- [The data]:
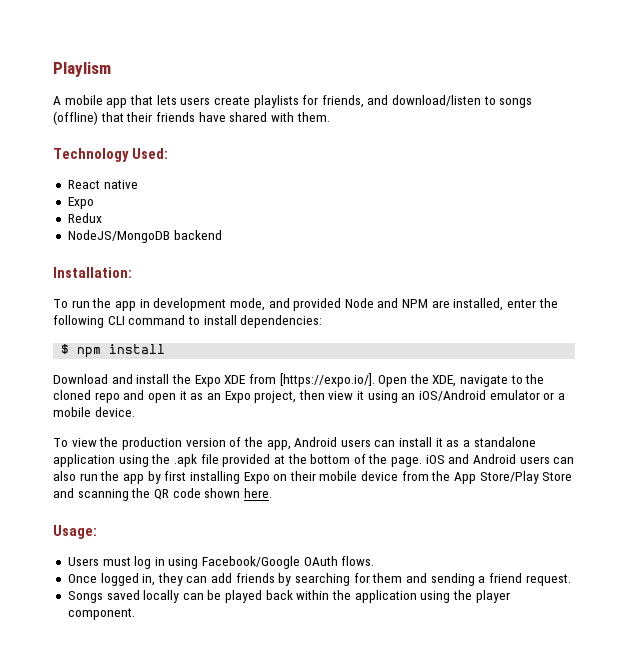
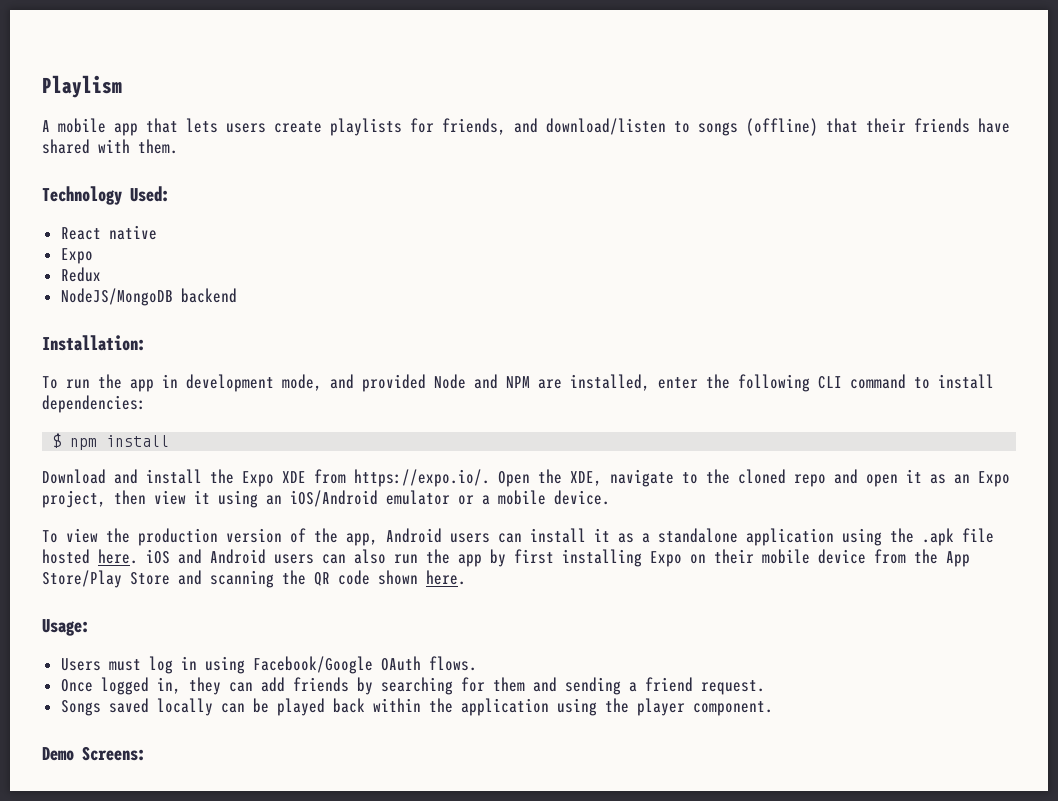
[279,373,375,387] [https://expo.io/]. -> [354,469,490,487] https://expo.io/.
[222,454,423,467] provided at the bottom of the page. -> [42,549,138,564] hosted here.
(135, 614) none -> [42,746,146,761] // Demo Screens:

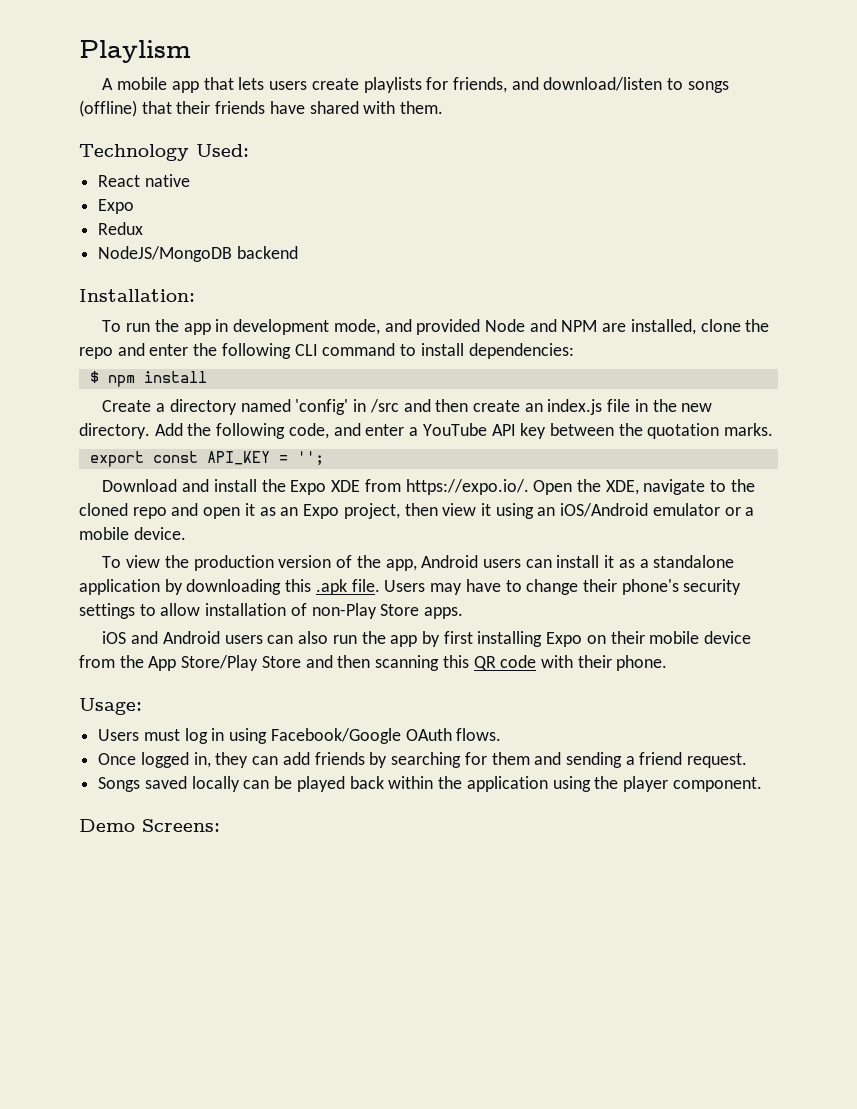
(650, 382) none -> [700,319,770,332] [79,343,145,359] clone the repo and
(170, 441) none -> [102,399,713,415] [79,423,774,439] [89,451,324,467] // Create a directory named 'config' in /src and then create an index.js file in the new directory. Add the following code, and enter a YouTube API key between the quotation marks. // export const API_KEY = '';
[842,528,994,546] [42,549,138,564] using the .apk file hosted here. -> [164,579,742,595] [79,603,464,619] by downloading this .apk file. Users may have to change their phone's security settings to allow installation of non-Play Store apps. //
[210,570,466,588] scanning the QR code shown here. -> [337,655,668,671] then scanning this QR code with their phone.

- [Instructions for the task]:
Once the line containing "[842,528,994,546] [42,549,138,564] using" is found in the listing above, set down that line and every line after it, exactly.

- [The answer]:
[842,528,994,546] [42,549,138,564] using the .apk file hosted here. -> [164,579,742,595] [79,603,464,619] by downloading this .apk file. Users may have to change their phone's security settings to allow installation of non-Play Store apps. //
[210,570,466,588] scanning the QR code shown here. -> [337,655,668,671] then scanning this QR code with their phone.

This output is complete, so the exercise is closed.